### Problem to work on
Below are records. Transcribe exactly the lines from the one that contains "font-weight: 400 ->" through the last line, leaving any pictures out.

Screenshot and code edit data

▬▬▬

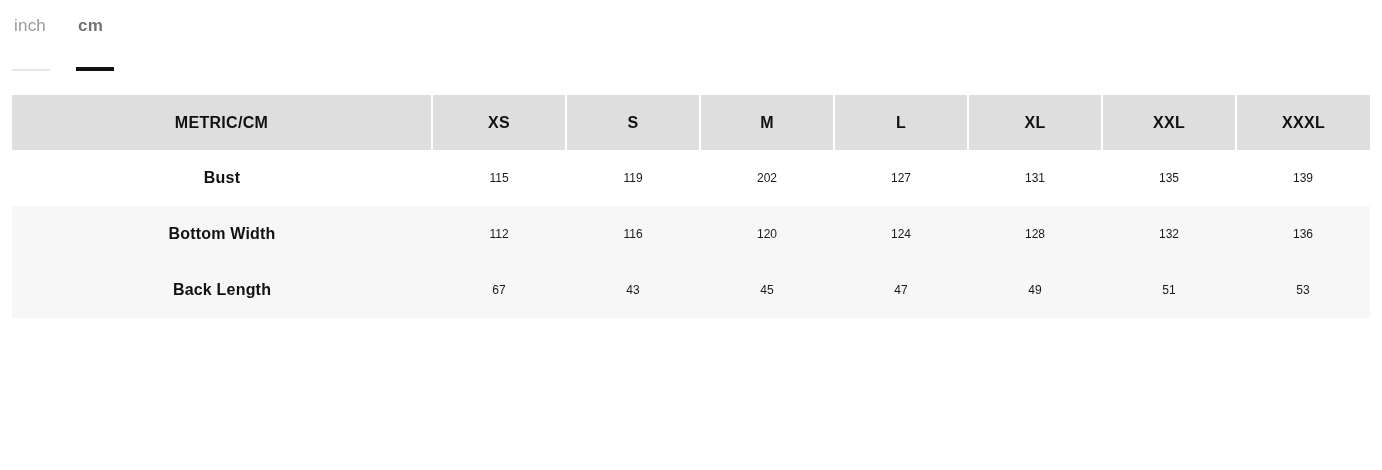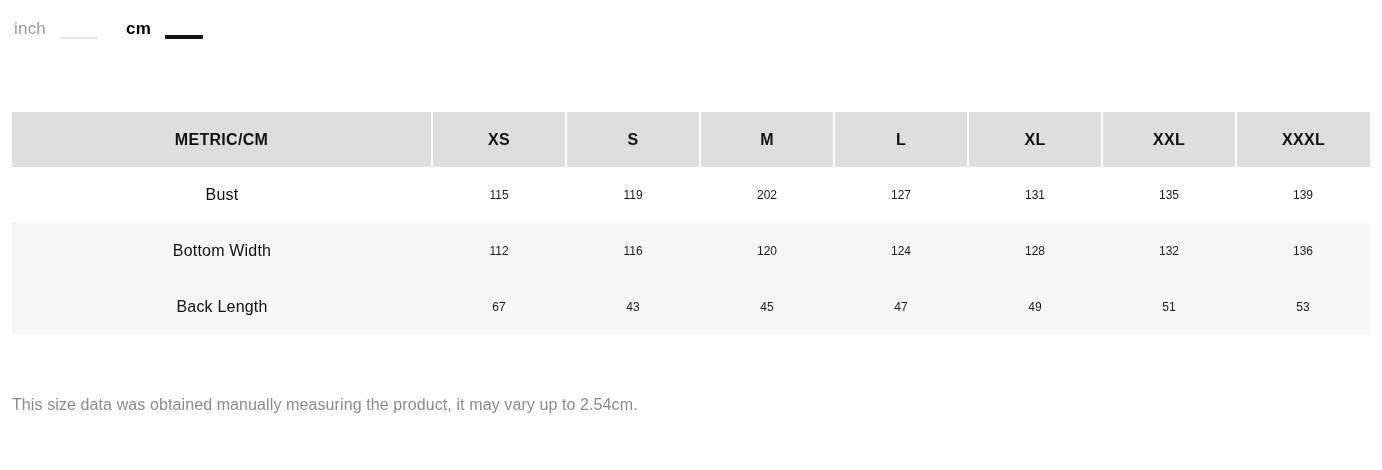"inch" .unit-tab { align-items: flex-end -> flex-start; flex-direction: row -> column }
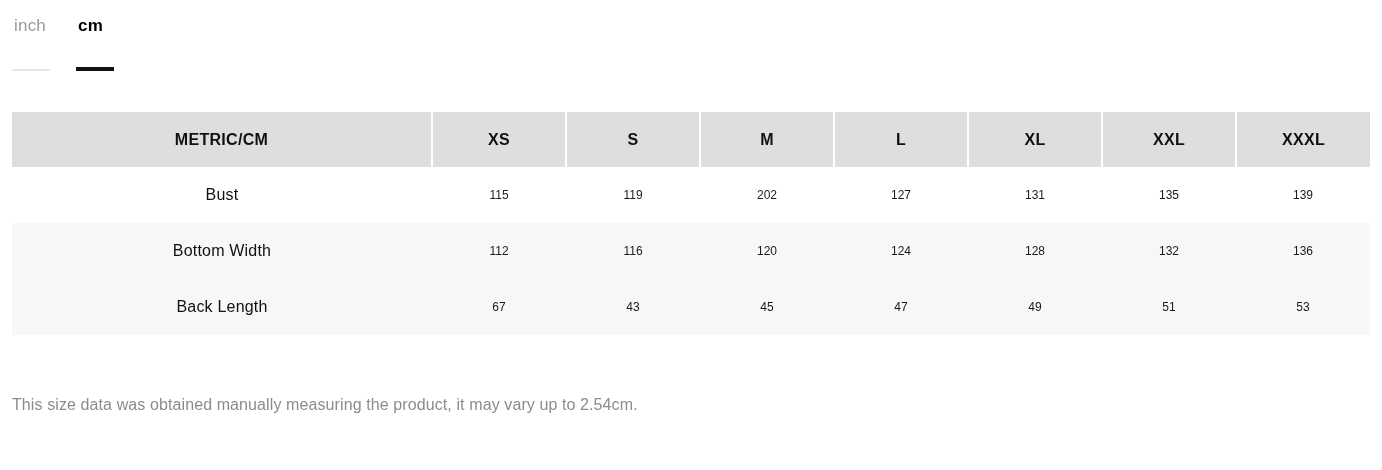"cm" .unit-tab.active .tab-label { color: #000000 -> #737373 }
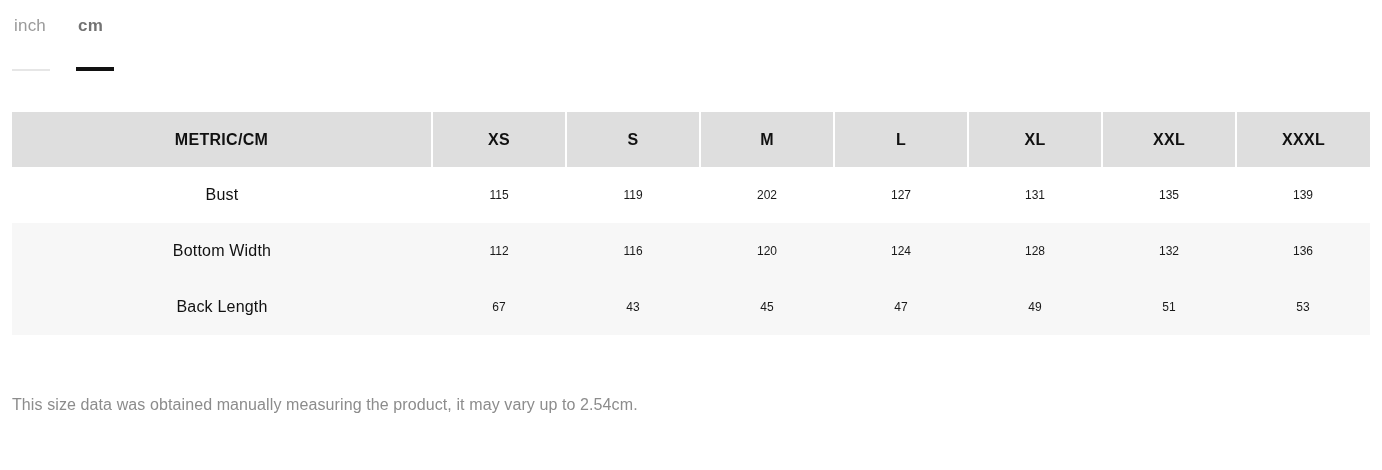"METRIC/CM" .size-table { top: 112px -> 95px }
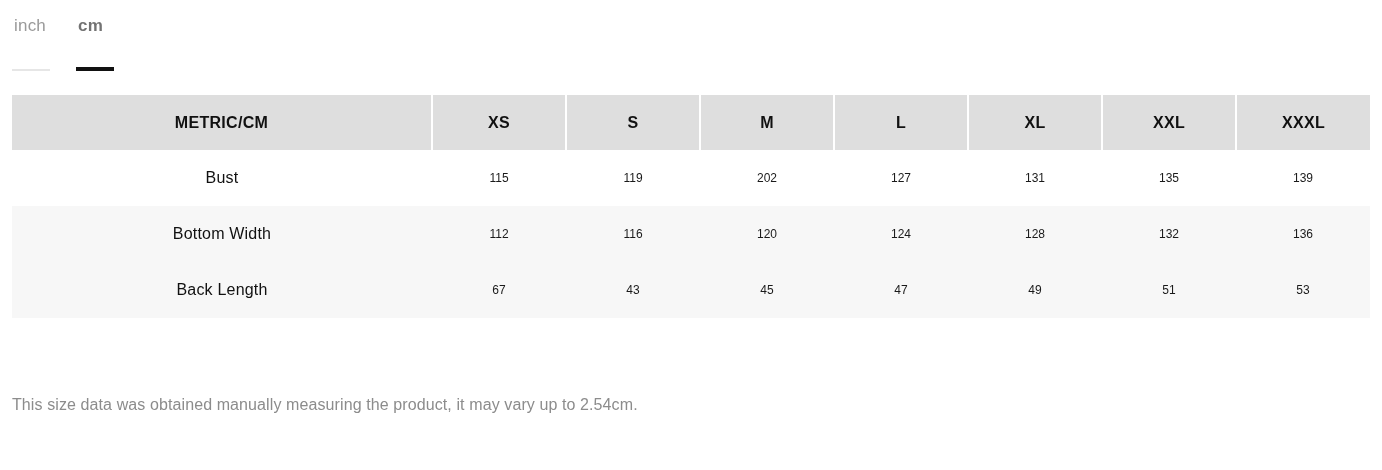"Bust" .size-table tbody td.row-label { font-weight: 400 -> 700 }
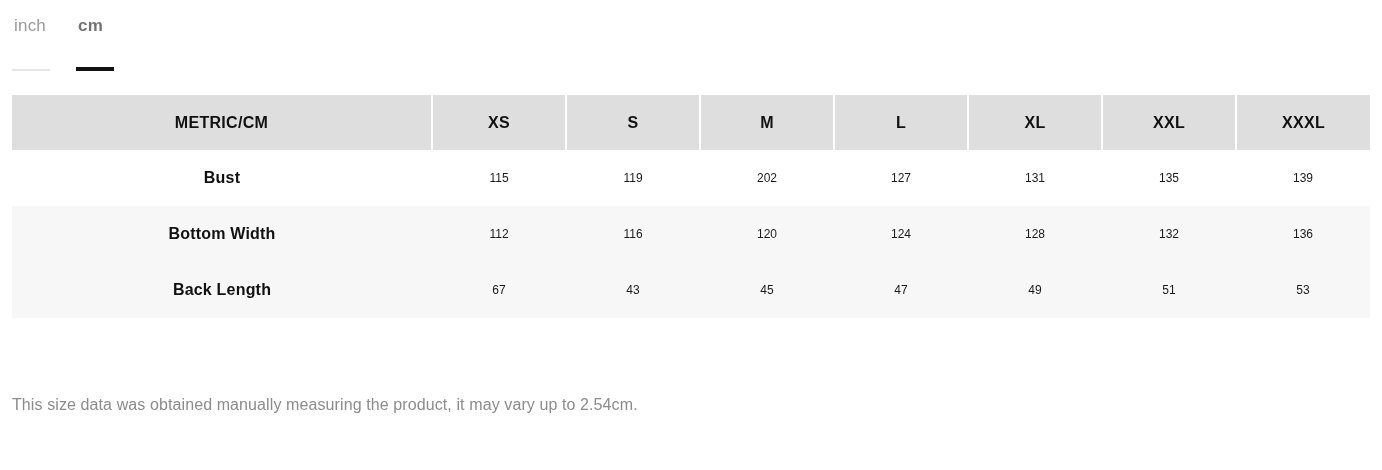"This size data was obtained" div.note-line { html: <div>This size data was obtained manually measuring the product, it may vary up to 2.54cm.</div> -> none }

▬▬▬

### Completed exercise
"Bust" .size-table tbody td.row-label { font-weight: 400 -> 700 }
"This size data was obtained" div.note-line { html: <div>This size data was obtained manually measuring the product, it may vary up to 2.54cm.</div> -> none }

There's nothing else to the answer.